И тогда, по просьбе женщин мужчины этого дома, а в бараке жило сразу 16 семей, построили на самом светлом ровном месте двора русскую печь.
- Хлеб выпекать! – рассказывала с восторгом бабушка. – Мы с другими хозяйками договаривались, когда печку будем топить, и каждая к определенному часу творила тесто, пекли свой хлеб для семей по очереди. Часто печь его не получалось, все же работали, страну поднимали, раза два в неделю мы, бабы, "производство" и налаживали. Посадишь, бывало в печь пару караваев, волнуешься, хороши ли выйдут, а, как вынешь, первым делом один разломишь, и ребятне, что играет во дворе, по куску сунешь. Дети, свои и соседские, едят хлеб, мордашки радостные, а я от счастья плачу. Спасибо, Господи, не дал сгинуть, научил, как выжить, потомством наградил!
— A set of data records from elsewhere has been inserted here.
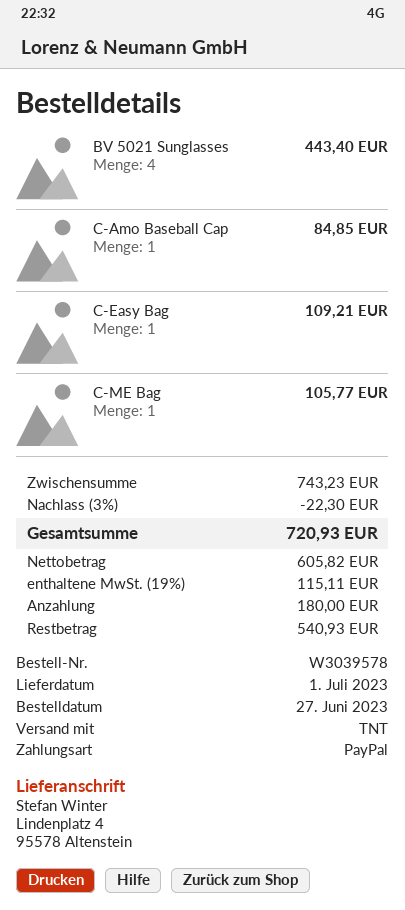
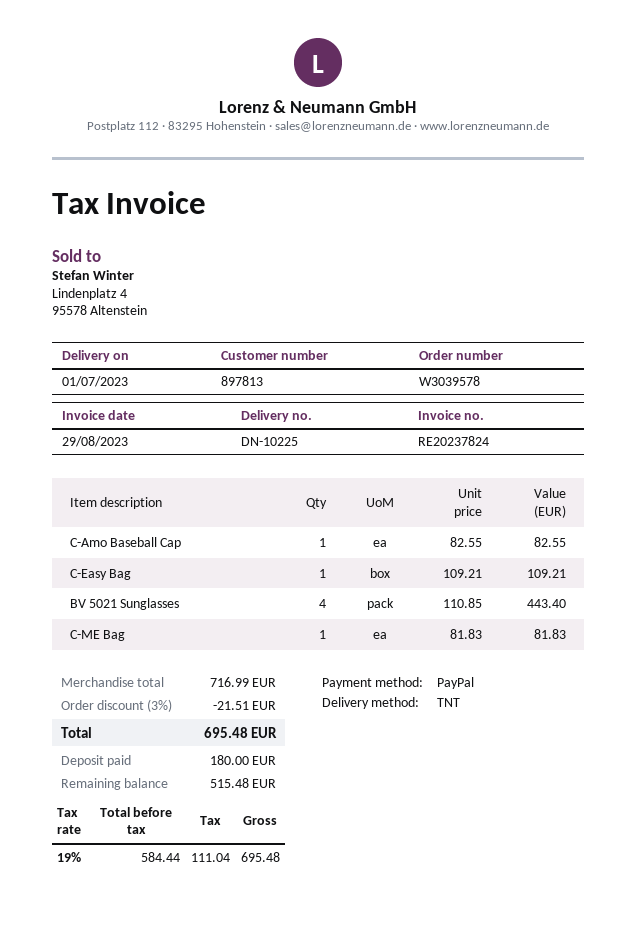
C-Amo Baseball Cap: 1 for 84.85 -> 1 for 82.55
C-ME Bag: 1 for 105.77 -> 1 for 81.83
subtotal: 743.23 -> 716.99
discount: 3% = 22.30 -> 3% = 21.51
net: 605.82 -> 584.44
tax: 19% = 115.11 -> 19% = 111.04
total: 720.93 -> 695.48
balance: 540.93 -> 515.48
С той поры ритуал у моей бабули сложился: как выпечку затеет, первым делом детей и внуков ею покормит, потом сама сядет чай с булками или лепешками пить.
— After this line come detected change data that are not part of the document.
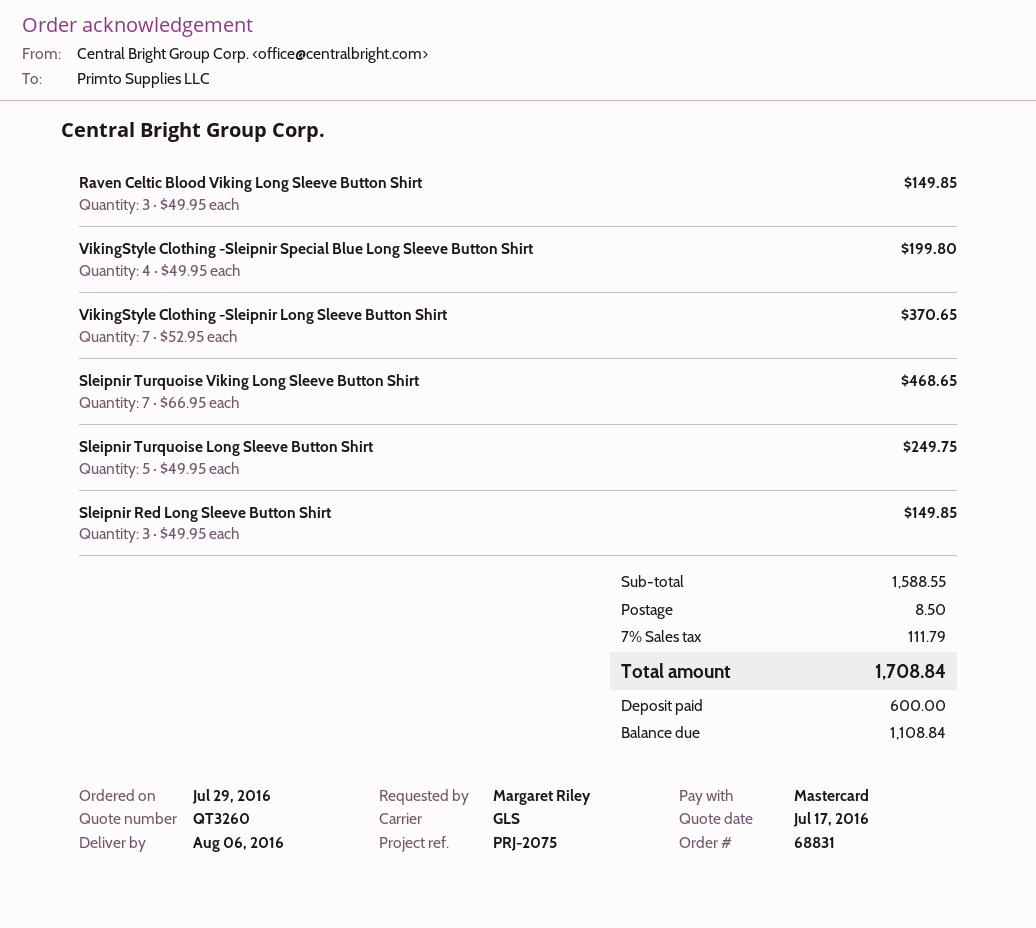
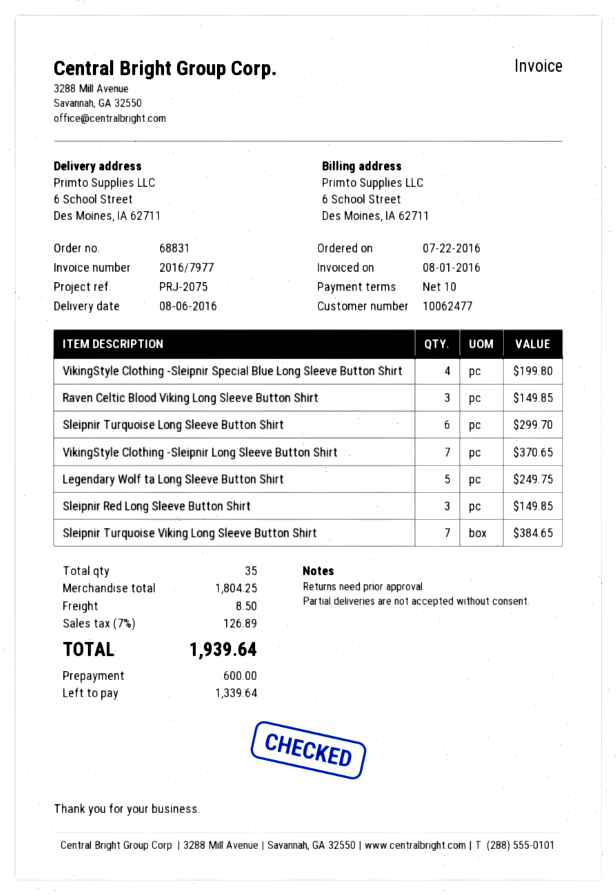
order date: 2016-07-29 -> 2016-07-22
Sleipnir Turquoise Viking Long Sleeve Button Shirt: 7 for 468.65 -> 7 for 384.65
Sleipnir Turquoise Long Sleeve Button Shirt: 5 for 249.75 -> 6 for 299.70
Legendary Wolf ta Long Sleeve Button Shirt: none -> 5 for 249.75
subtotal: 1588.55 -> 1804.25
tax: 7% = 111.79 -> 7% = 126.89
total: 1708.84 -> 1939.64
balance: 1108.84 -> 1339.64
Даже когда жизнь у всех была сытая, в расцвете СССР, бабушка любую трапезу, будь на столе пельмени или плов, начинала с куска хлеба. Манты с горбушкой белого ела.
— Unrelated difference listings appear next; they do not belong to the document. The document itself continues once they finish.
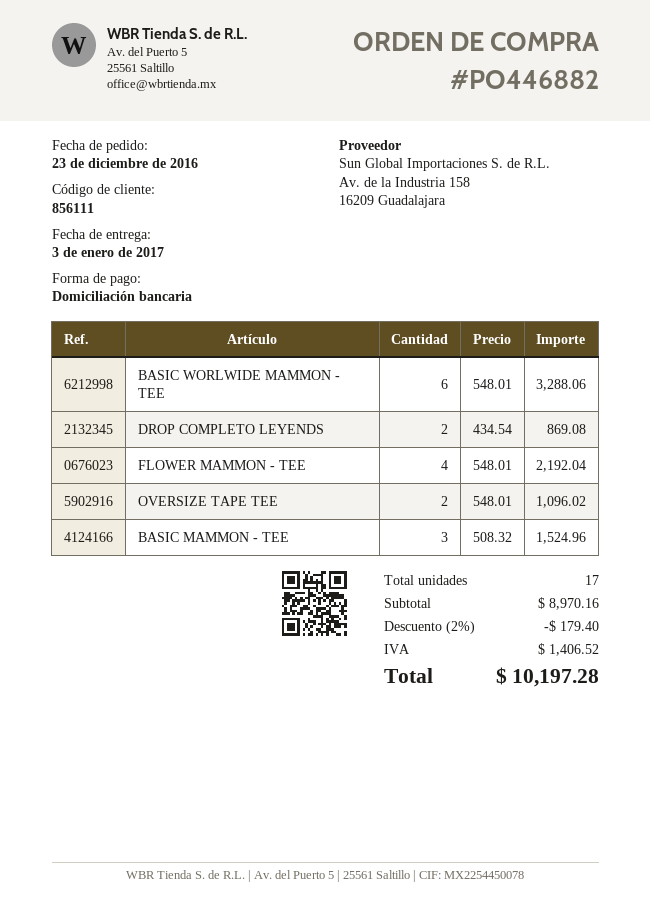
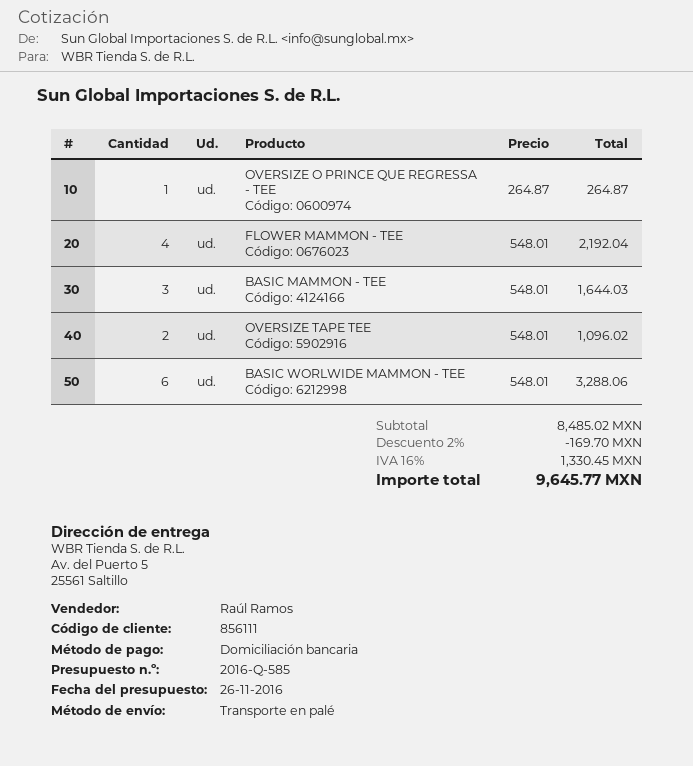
DROP COMPLETO LEYENDS: 2 x 434.54 = 869.08 -> none
BASIC MAMMON - TEE: 3 x 508.32 = 1524.96 -> 3 x 548.01 = 1644.03
OVERSIZE O PRINCE QUE REGRESSA - TEE: none -> 1 x 264.87 = 264.87
subtotal: 8970.16 -> 8485.02
discount: 2% = 179.40 -> 2% = 169.70
tax: 1406.52 -> 1330.45
total: 10197.28 -> 9645.77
В девяностые, когда многим было трудно, она не спрашивала меня и сестру, только обзаведшихся своими семьями, как дела, всегда говорила:
- На хлеб хватает?
А раз на хлеб хватает, то и дела наладятся.
Под занавес жизни, в восемьдесят шесть лет, заболела моя бабушка сахарным диабетом. И диета, когда нельзя хлеба, а в особенности белого, просто убивала ее морально.
- Как будто из души кусок кто вырвал, - говорила про необходимость не есть хлебушка бабуля.
Заворачивала в салфетку кусок батона, клала его под подушку, часто доставала, нюхала. С кровати она уже почти не вставала. Что бы мы ни покупали, овощи, фрукты, какие бы каши не варили, она ела все это неохотно:
- Без хлеба обед не имеет смысла.
И, уже понимая, что угасает, ведь, не только болезнь точит, но и возраст почтенный, стала есть по утрам булку с маслом, а потом читать, напялив очки, свежие газеты.
"Минуты счастья" - говорила про свой утренний ритуал она.
Бабули нет уже пятнадцать лет. А благоговение перед хлебом, вынесенное ею из военных лет, осталось в нас, ее потомках, потому, что память о главном для нас длиннее многих жизней. Длиннее и наших, нынешних землян, надеюсь, тоже.